Many restaurants were short-staffed due to reservist call-ups.
Babies
Secular Israelis have more babies than any other comparably rich country. You feel it in the street with lots of families and young children everywhere with even upscale restaurants all welcome to kids. I wonder just how having such ultra-fertile religious sects pushes these numbers up.
People are far friendlier to my 9-month-old than in new york and they’re also more than happy to tell you how to parent. I got told off three times for having a Doona stroller as apparently it’s bad for babies’ backs?
Seeing my child play with other kids too young to know war when Gaza is a 90 minute drive away redefined cognitive dissonance for me. While I was there, former Prime Minister Ehud Olmert published an oped saying that “What we are doing in Gaza now is a war of devastation: indiscriminate, limitless, cruel and criminal killing of civilians…. Yes, Israel is committing war crimes.”
And speaking of war crimes…
Books I Read
Arendt—Eichmann in Jerusalem
I would have read this years ago if anyone told me how funny it was! As she wrote to a friend, “You are the only reader to understand what otherwise I have never admitted—namely that I wrote Eichimann in Jerusalem in a curious state of euphoria.” It shows and is so much better for it.
World-historically funny.
And now a little darker…
This is in dialogue with what Olmert said on Ezra recently.

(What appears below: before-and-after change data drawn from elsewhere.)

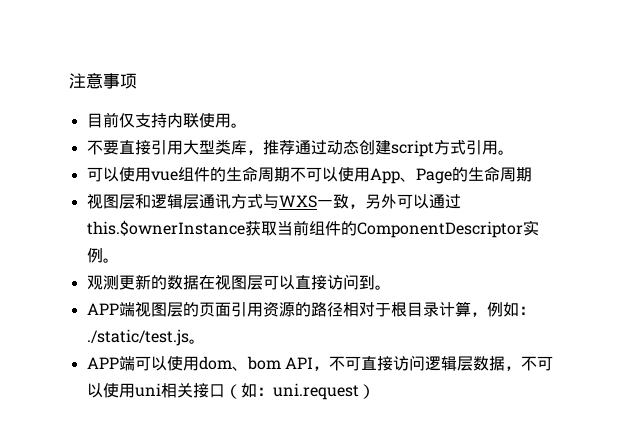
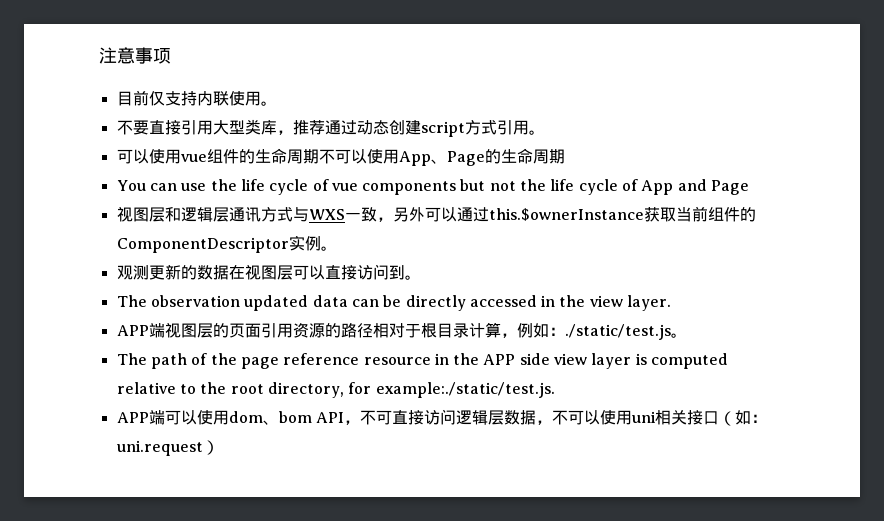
+ You can use the life cycle of vue components but not the life cycle of App and Page
+ The observation updated data can be directly accessed in the view layer.
+ The path of the page reference resource in the APP side view layer is computed relative to the root directory, for example:./static/test.js.

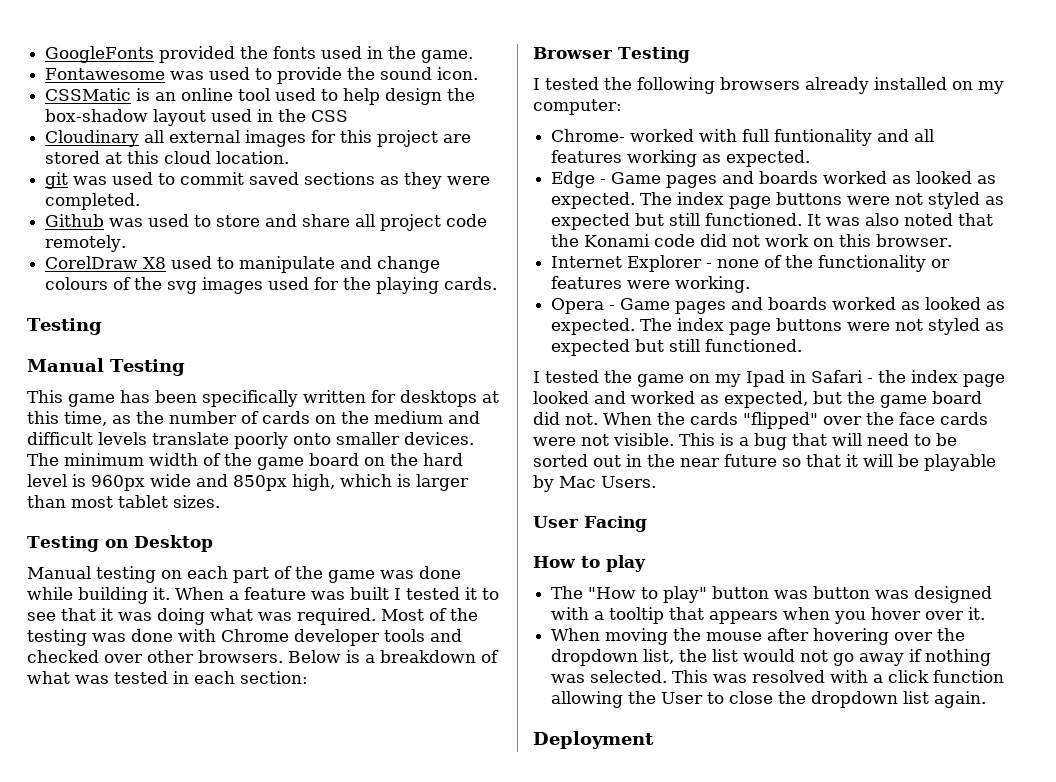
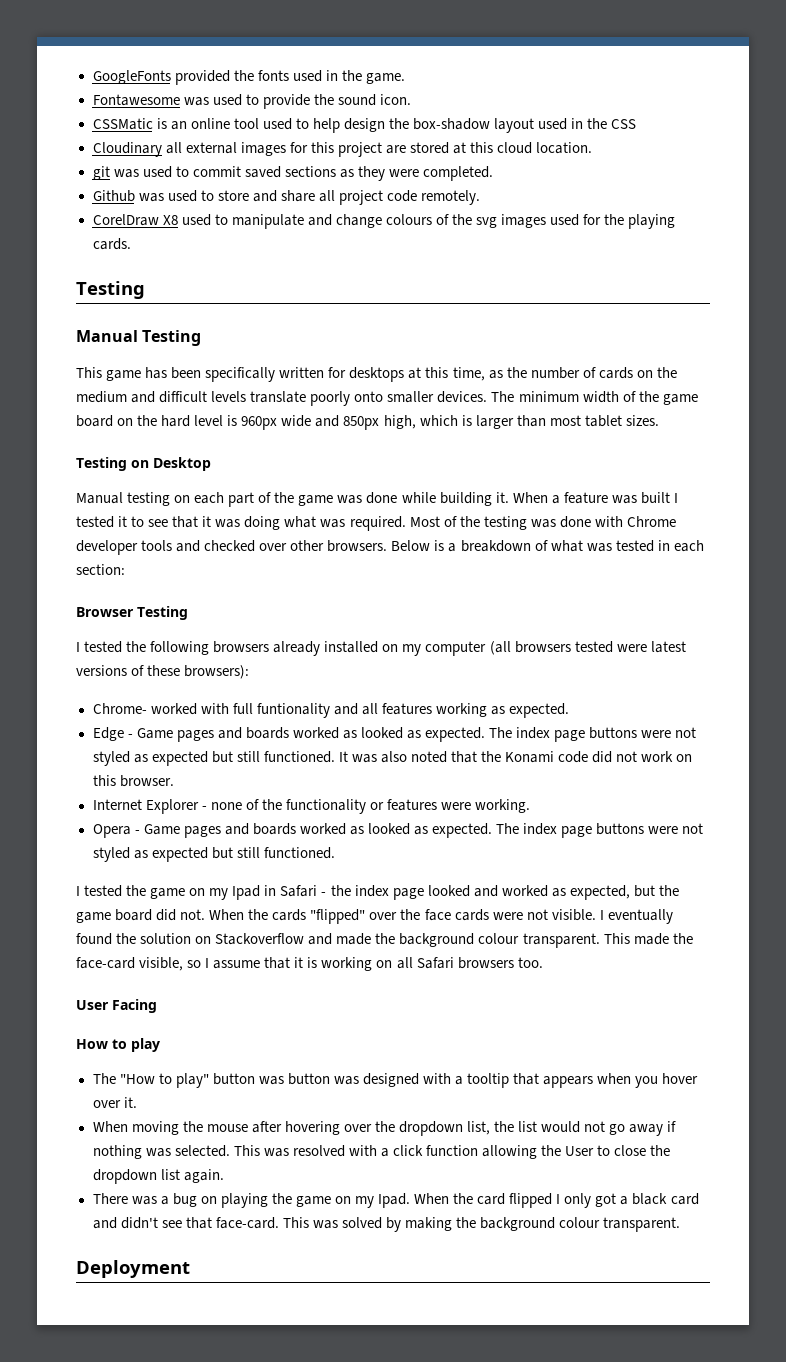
- I tested the following browsers already installed on my computer:
+ I tested the following browsers already installed on my computer (all browsers tested were latest versions of these browsers):
- This is a bug that will need to be sorted out in the near future so that it will be playable by Mac Users.
+ I eventually found the solution on Stackoverflow and made the background colour transparent. This made the face-card visible, so I assume that it is working on all Safari browsers too.
+ There was a bug on playing the game on my Ipad. When the card flipped I only got a black card and didn't see that face-card. This was solved by making the background colour transparent.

You have to change the nature of the dialogue and the appeal to the Israeli people and start to talk in a different way. Instead of warning us all the time that we are on the verge of destruction, which is what this government is doing now for 15 years, not just in the last couple of years.
I remember the days when I was fighting Hezbollah. After my war against them, everyone said how we failed and so on and so forth. But a few years later, I started to hear that they are so powerful, that there is a danger to the very existence of Israel if Hezbollah attacks Israel. And we keep hearing all the time that Iran is threatening the very existence of the state of Israel. And we hear also about Hamas today — these days, when Netanyahu talks, why does he need to explain the war? Because Hamas can become a danger to the very existence of the state of Israel.

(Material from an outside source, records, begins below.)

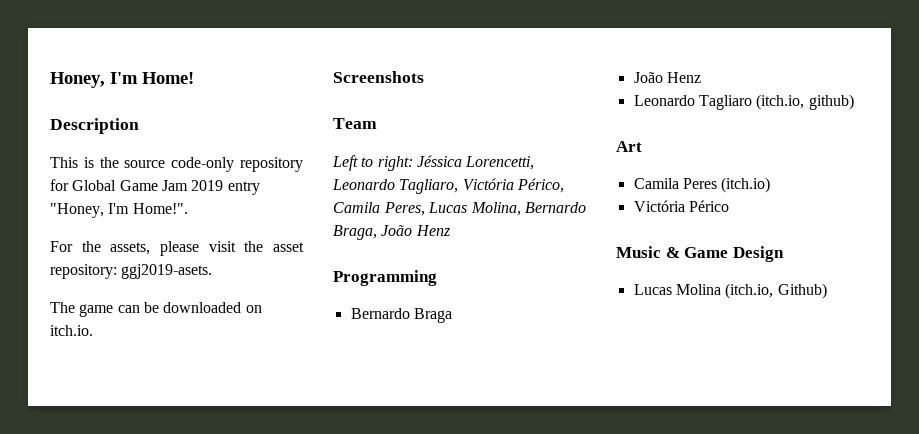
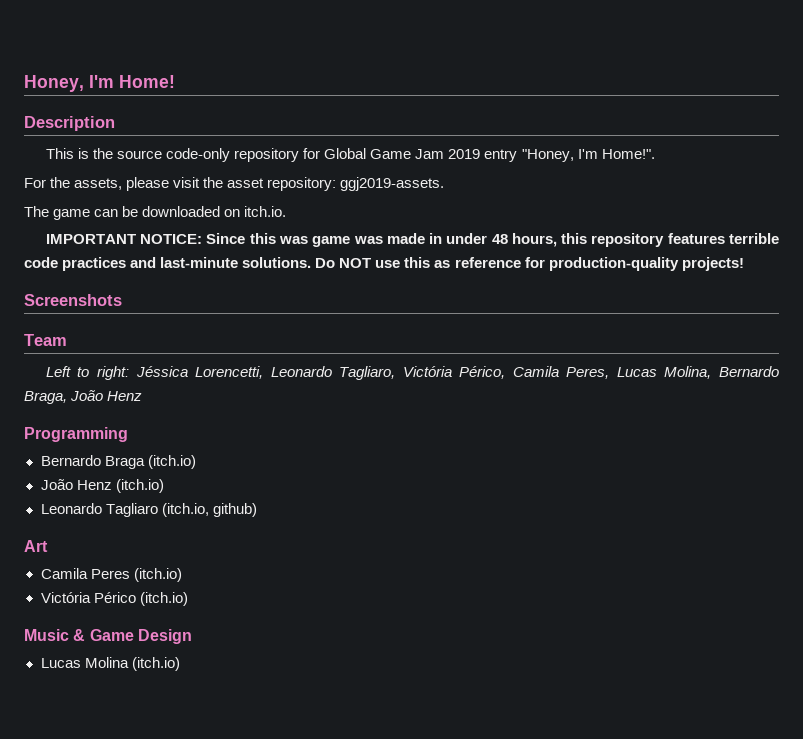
- For the assets, please visit the asset repository: ggj2019-asets.
+ For the assets, please visit the asset repository: ggj2019-assets.
+ IMPORTANT NOTICE: Since this was game was made in under 48 hours, this repository features terrible code practices and last-minute solutions. Do NOT use this as reference for production-quality projects!
- Bernardo Braga
- João Henz
+ Bernardo Braga (itch.io)
+ João Henz (itch.io)
- Victória Périco
+ Victória Périco (itch.io)
- Lucas Molina (itch.io, Github)
+ Lucas Molina (itch.io)

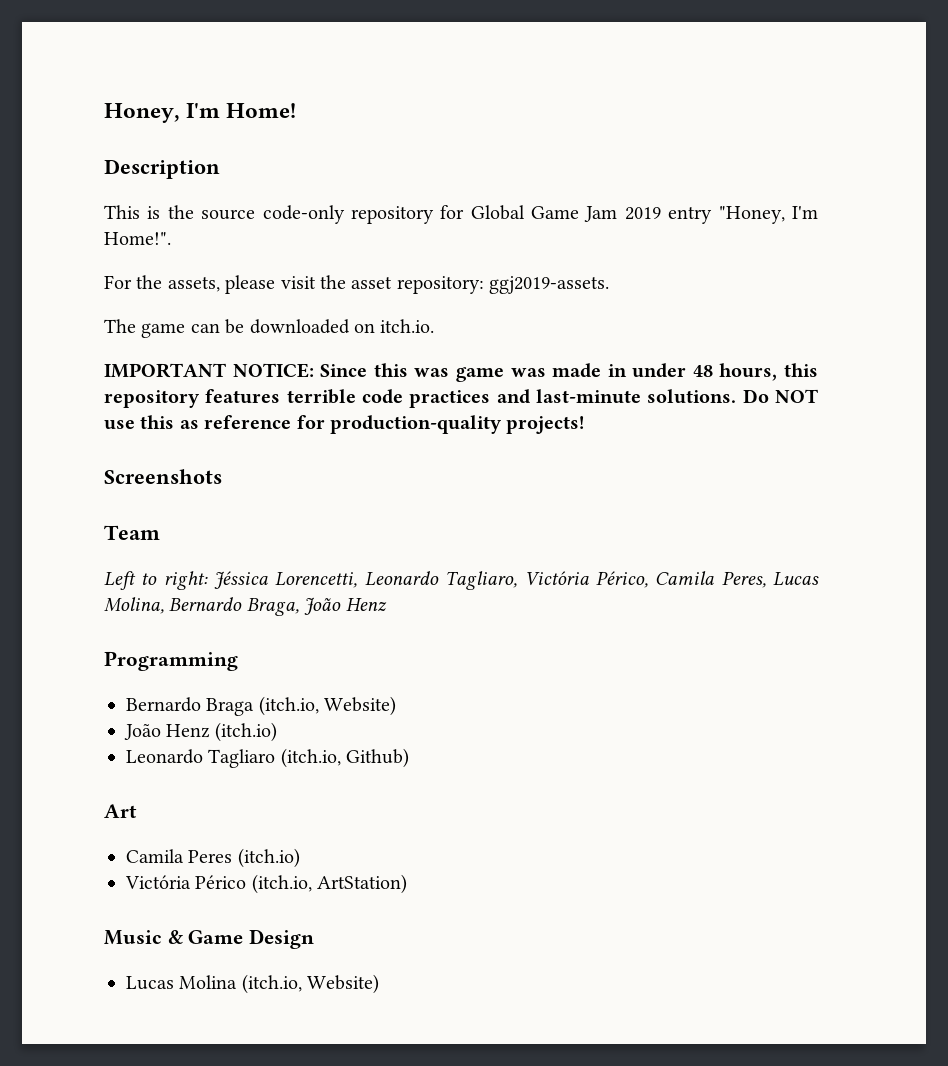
- Bernardo Braga (itch.io)
+ Bernardo Braga (itch.io, Website)
- Leonardo Tagliaro (itch.io, github)
+ Leonardo Tagliaro (itch.io, Github)
- Victória Périco (itch.io)
+ Victória Périco (itch.io, ArtStation)
- Lucas Molina (itch.io)
+ Lucas Molina (itch.io, Website)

This has to change. You have to open a dialogue with Israeli society on a different basis, on the basis of hope — something which will change the lifestyle and the hopes of the younger generations. Then we will not have to fight all the time.
“Look, the guy keeps winning, he must be doing something right!”
On the moral hollowness of the generals who waited until 1944 to turn on Hitler.
Career myopia, Nazi-style
Can’t stop pulling quotes from this book it is just too perfect. Of course, literally no-one who made it to Nuremberg has enough guts to defend Nazi ideology—otherwise they would have stuck it out in the bunker.
She closes chapters better than anyone I’ve come across. “Totalitarian domination tried to establish holes of oblivion into which all deeds, good and evil would disappear, but holes of oblivion do not exist. One man will always be left to tell the story.”